The 18- by 48-inch pine panel of the sea-run brown trout she’s working on is Matsuda’s latest trend. Starting out by drawing a basic likeness with charcoal on the pine, she then burns in the lines.

“Since I’m working with bare pine, I burn in the lines so the paint doesn’t bleed,” she says, tracing the dark line with a steady hand. “And I really like the irregularities of the wood. I think the natural wood and fish complement each other so well.”

Smoke curls upward from the point of her wood burning tool as the room takes on the feel and odor of a summer campfire.

“The time I’ve spent exploring the backcountry and the land surrounding it is such a huge part of what I paint,” she says, finishing up the circle of the trout’s eye. She always starts with the eyes. “My biology background and time outdoors provided the training for the art I’m doing today. I want my paintings to speak to people about the importance of these wild animals and conservation of their habitat.”

She works in the heavier spots and then begins to darken the lines of the fin rays, the fine components of the small fin, balancing the instrument in her hand as she steadies it against the smooth grain of the wood.

Each dot, each marking on the big fish, slowly and meticulously, is darkened or at least etched into the soft wood. Afterwards she’ll wash the portrait in color.

“I rely on my sister to tell me when to stop,” Matsuda says, referring to her sister Erika, her roommate and business manager. The small apartment they share is Matsuda’s studio, printing room and business office. Erika stands in the kitchen baking cupcakes while watching her sister work. “It’s so hard for me to tell when something is really finished.”

Next to her drafting table, a hip-high set of drawers holds her pastels, colored pencils, inks and watercolors. When she’s working she wears headphones, listening to a mix her sister, who is also a local radio DJ, creates for her.

“The music really helps me to focus,” Matsuda says, holding the wood-burning instrument like a large pen. “Because I carry my own experiences with me into my work, all I really need to get started is to focus. I used to think I could paint outside, but for me it doesn’t work that way. I get too distracted by the beauty.”

Corinne Elliott at Jack Dennis’ Wyoming Gallery, in Jackson, Wyoming, has been representing Matsuda’s work for years and feels that Matsuda is a great addition to the artists they show.

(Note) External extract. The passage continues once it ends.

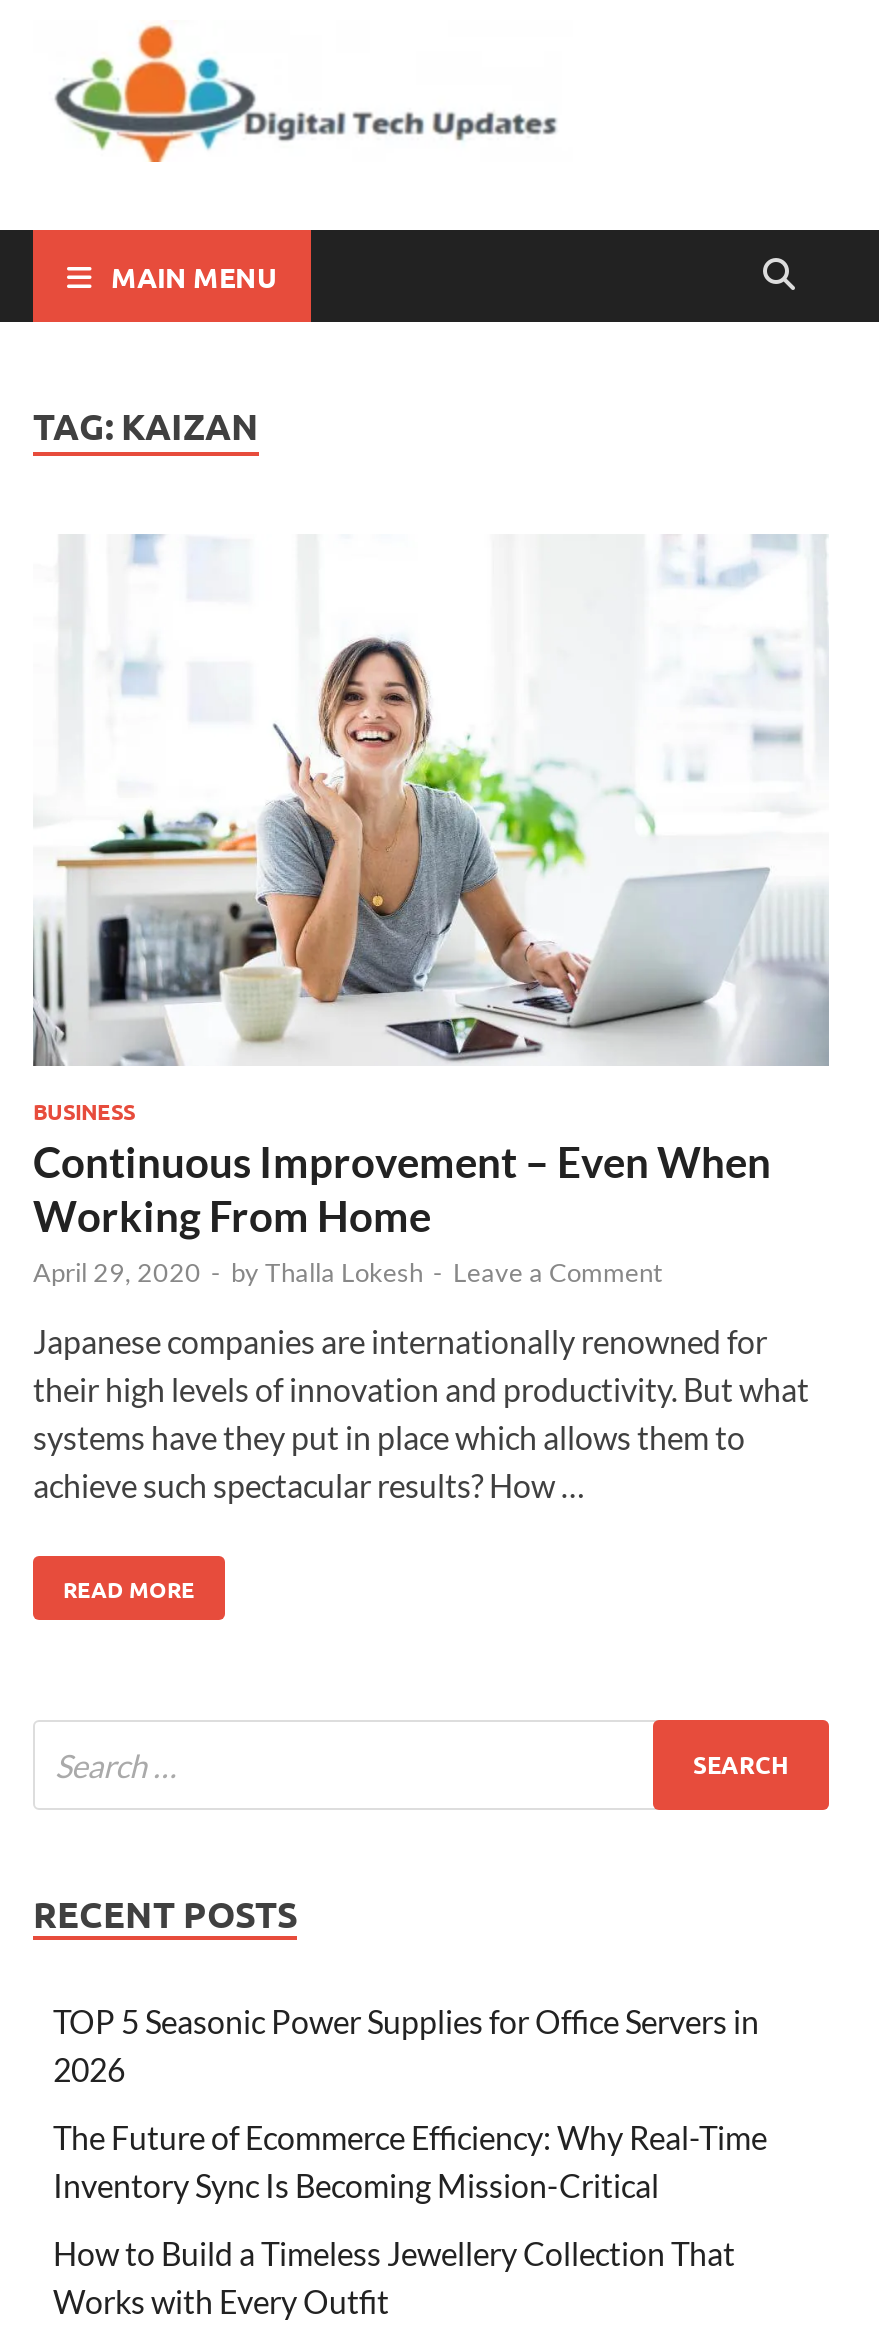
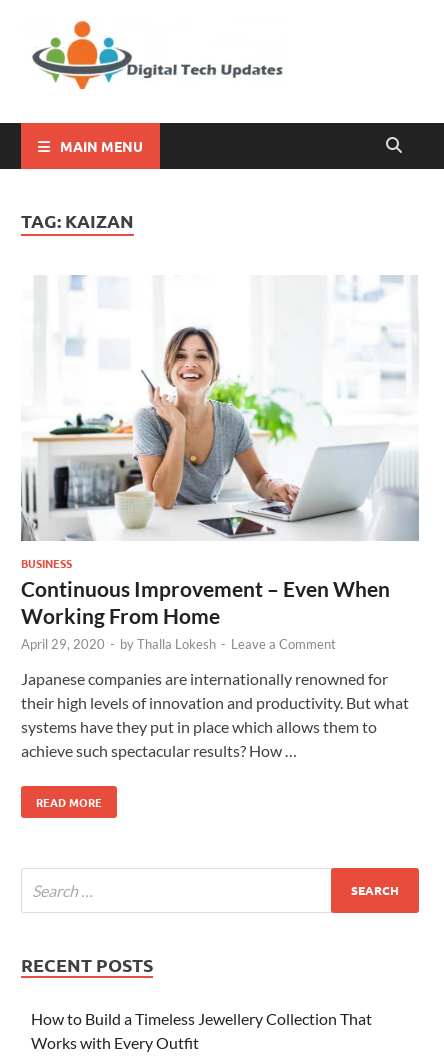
- TOP 5 Seasonic Power Supplies for Office Servers in
- 2026
- The Future of Ecommerce Efficiency: Why Real-Time
- Inventory Sync Is Becoming Mission-Critical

“Her art work is such a fun and colorful addition to our gallery,” Elliott says. “We started off showing only her trout-related pastels, because that’s usually what we show, but have since moved on to her landscapes and wildlife in both oils and pastels.”

As clients began to recognize Matsuda’s work, Elliott began to show more of it.

“Her latest work is really big and bold and has been received well,” she says. “Mimi Matsuda seems to be never afraid to try something new and as a result her work is always progressing and we enjoy that in an artist.”

Matsuda’s work in Jack Dennis’ Wyoming Gallery ranges from small pastel pieces to enormous oil paintings of bear, fox and buffalo.

“I only carried her smaller pieces in the past because it fit our need at the time,” Elliott says. “I thought they were fun. These new pieces are a big hit with our clients who come to the gallery to see local, Western artists.”

Matsuda’s next project will be to work on some posters with the Yellowstone Association Institute, an educational non-profit component of the park. She is also currently creating the second in a series of commemorative art posters for the Equinox Ski Challenge race in West Yellowstone, Mont., which takes place at the end of March every year.